Fixing Premature Traffic Drops During Kubernetes Node Draining
Solution Summary
Over-aggressive cloud controller predicate checks can prematurely remove cordoned Kubernetes nodes from load balancer pools, causing dropped traffic. The solution involves decoupling node scheduling status from load balancer backend management. Administrators should instead apply the specific exclude-from-external-load-balancers label only when nodes are fully prepared to stop receiving external traffic.
The Problem
Learn how to prevent service load balancer traffic drops during node cordoning by decoupling node scheduling status from cloud load balancer backend management.
Why does this happen?
The issue is caused by an over-aggressive predicate check in the cloud controller that automatically removed cordoned nodes from load balancer pools.

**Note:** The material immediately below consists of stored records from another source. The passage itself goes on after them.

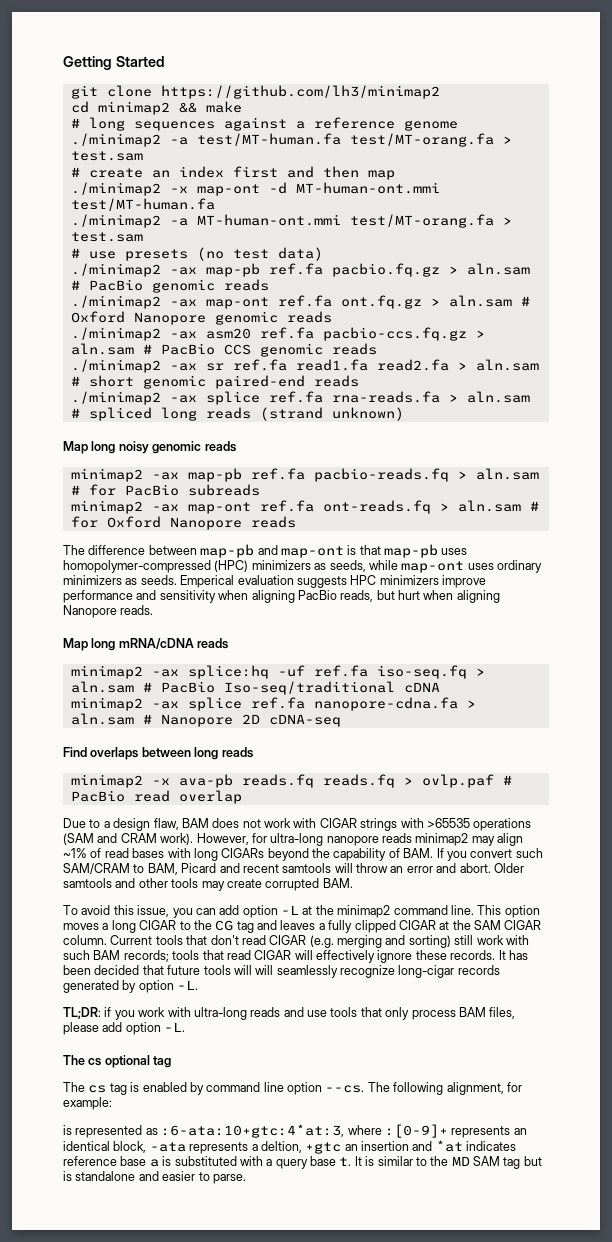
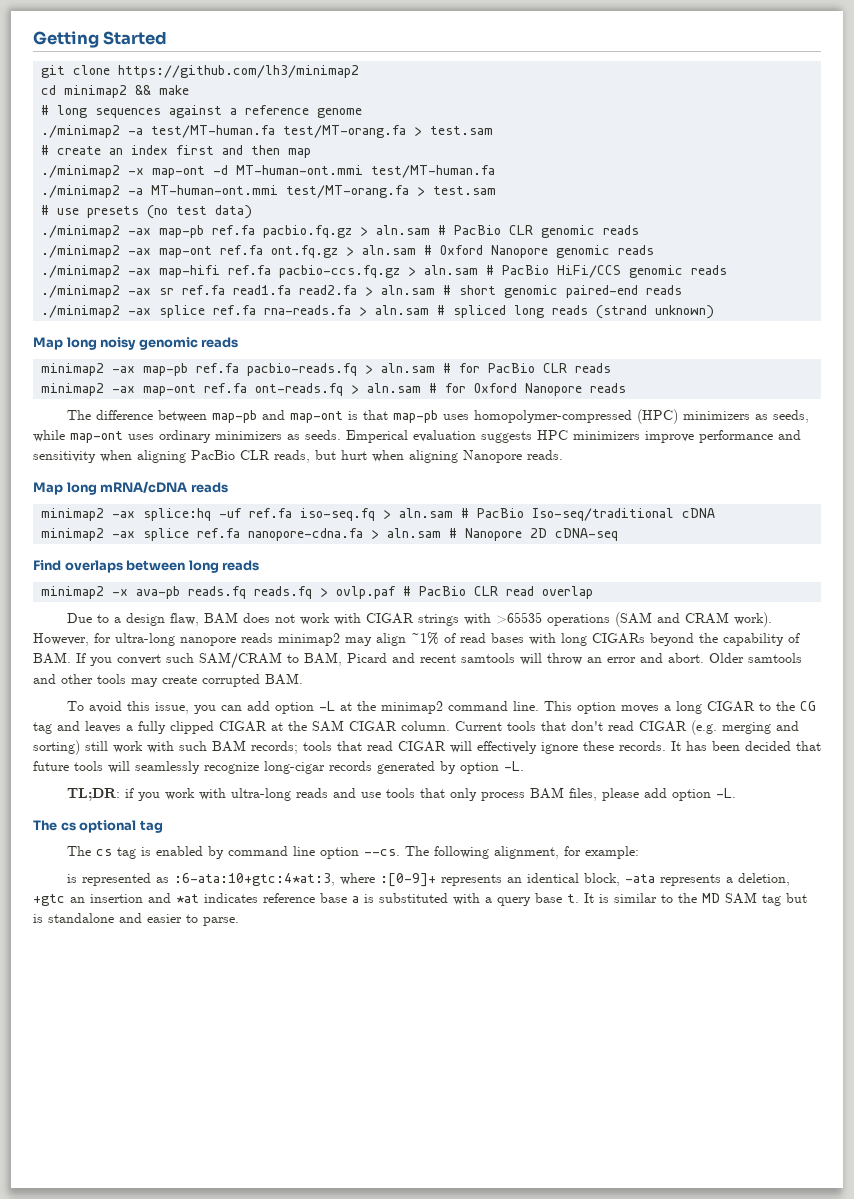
(143, 285) none -> [509,225,534,235] CLR
[205,328,251,339] asm20 -> [159,265,221,278] map-hifi
[223,344,251,355] CCS -> [557,265,622,278] HiFi/CCS
[187,484,260,496] subreads -> [543,363,612,373] CLR reads
(337, 595) none -> [240,450,270,460] CLR
(125, 796) none -> [474,586,499,596] CLR
[255,965,274,975] will -> (130, 767) none
[260,1141,302,1153] deltion, -> [737,873,790,886] deletion,

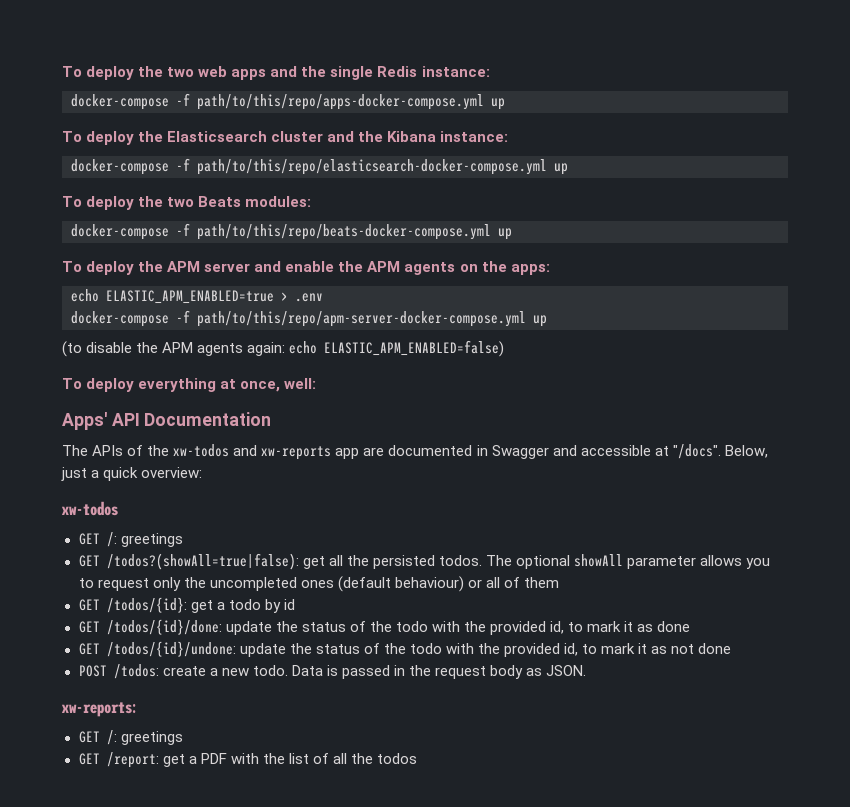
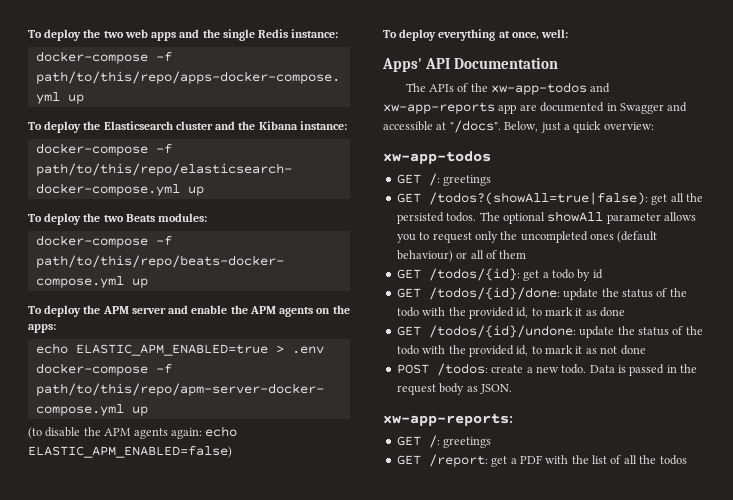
[173,444,332,460] xw-todos and xw-reports -> [491,82,611,95] [383,102,495,114] xw-app-todos and xw-app-reports
[61,501,118,516] xw-todos -> [383,151,491,164] xw-app-todos
[61,702,136,717] xw-reports: -> [383,413,513,426] xw-app-reports:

This prematurely terminated traffic to nodes during drainage, rather than waiting for the graceful termination of active connections.
Code Example
kubectl label node <node-name> node.kubernetes.io/exclude-from-external-load-balancers=true Step-by-Step Fix
To ensure traffic flows until a node is fully decommissioned, remove reliance on the 'unschedulable' status for LB management. Instead, explicitly control load balancer participation by applying the 'node.kubernetes.io/exclude-from-external-load-balancers' label to nodes only when you are ready to stop receiving external traffic.